08 Sep - 06 Oct 2018
Vernissage le 08 Sep 2018

L’exposition « Traversé(e) » à la galerie Praz-Delavallade, à Paris, réunit de nouveaux dessins à l’encre et à l’aquarelle de Fabien Mérelle qui déploient par un style d’un grand réalisme des visions nourries par l’imaginaire, les rêves et l’enfance.  

L’exposition « Traversé(e) » à la galerie parisienne Praz-Delavallade présente de récents dessins de Fabien Mérelle dans lesquels la précision du trait est mise au service d’un univers énigmatique et onirique.

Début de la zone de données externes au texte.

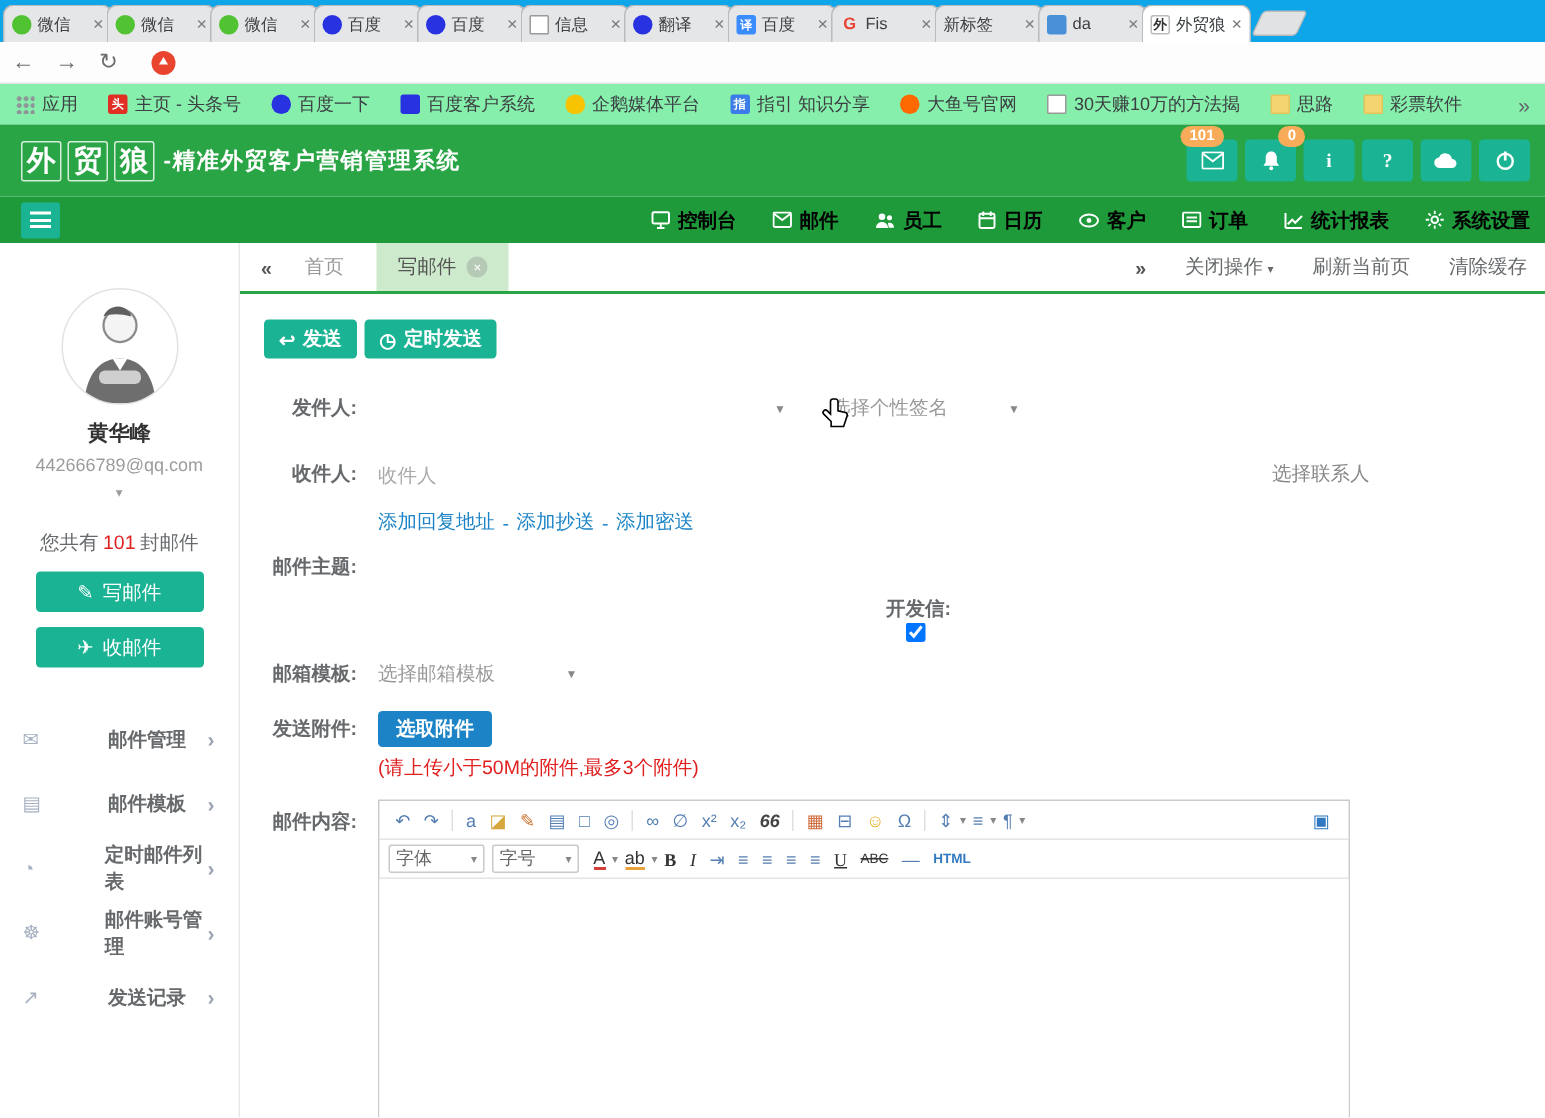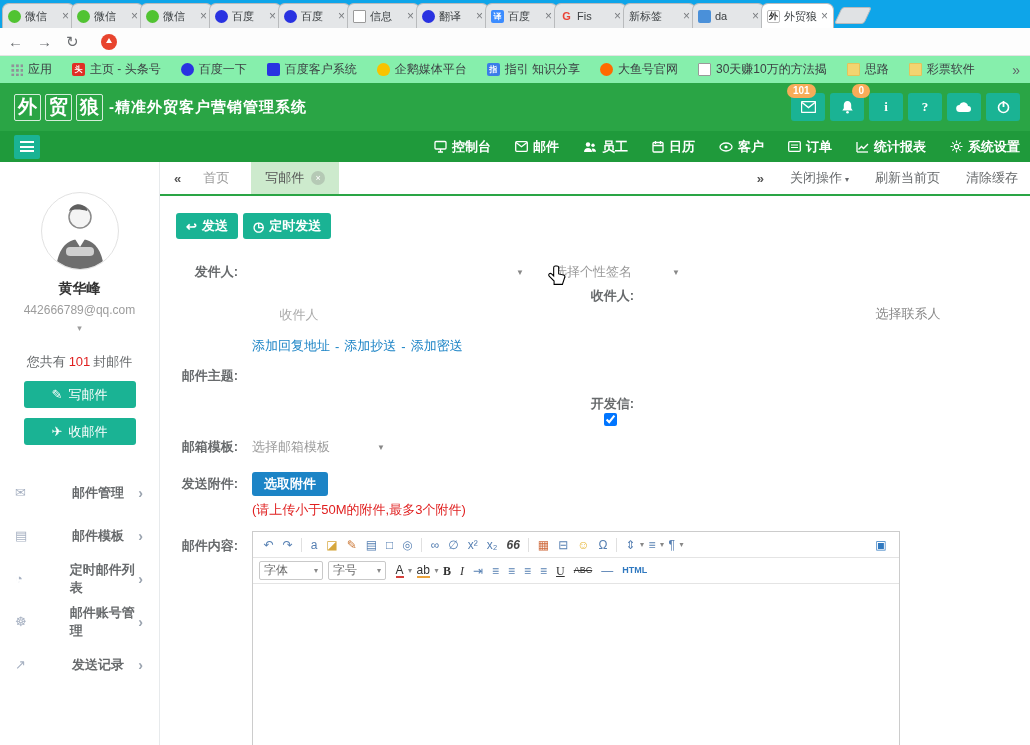"控制台" .navitem { color: #ffffff -> #000000 }
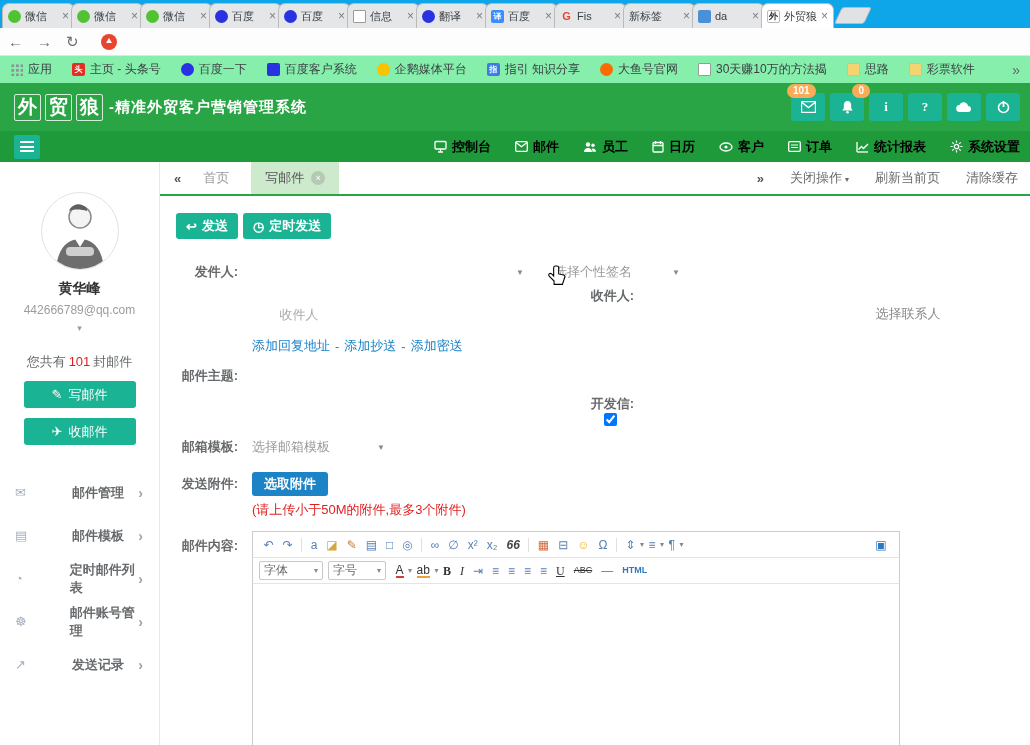"收件人:" div.row { flex-direction: column -> none; margin-top: 6px -> 26px }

« Traversé(e) » : le réalisme fantastique des dessins de Fabien Mérelle

Les dessins de Fabien Mérelle, réalisés à l’encre et à l’aquarelle sur papier, sont caractérisés par une extrême minutie, un soin apporté aux détails, et résultent d’un travail que l’on devine long, patient et appliqué. Par ce processus, ils parviennent à une précision et un réalisme saisissants, qui n’ont d’égal que la nature fantastique de leurs représentations. Ce sont en effet les rêves, l’imaginaire et les visions d’enfance qui nourrissent les œuvres de l’artiste.

Souvent tracés sur un fond blanc qui les prive de toute contextualisation et les place dans un infini ouvert à tous les possibles, les dessins de Fabien Mérelle jouent avec la figure humaine qu’ils déforment, transforment ou propulsent dans des situations et des environnements improbables, entre humour, métaphores et références à l’histoire de l’art.

Fabien Mérelle revisite ses dessins d’enfant

Ainsi le dessin intitulé Dégel montre un homme en short et t-shirt isolé au milieu d’une étendue de glace, au pied de montagnes ; dans celui intitulé Jamais seul, le même personnage marche dans la neige qui lui arrive à la taille, suivi par six loups ; dans Serpent, c’est un reptile qui poursuit un homme le long d’un tronc d’arbre dénudé qui semble sans fin.

Menant plus loin encore sa démarche de mise en scène de l’humain et de recontextualisation, Fabien Mérelle a réalisé certaines de ses œuvres récentes à partir de ses dessins d’enfants qu’il avait conservés et qu’il a complétés, trente ans plus tard. Au milieu des motifs et des tracés enfantins pleins de couleur s’immiscent des figures et des détails au trait précis et en noir et blanc, par lesquels dialoguent le dessinateur enfant et adulte, et qui les complètent ou leur confèrent un nouveau sens. Une vache vient habiter un paysage paisible surmonté d’un arc en ciel ; ailleurs, un homme se juche sur le dos d’un cheval pour Décrocher la lune.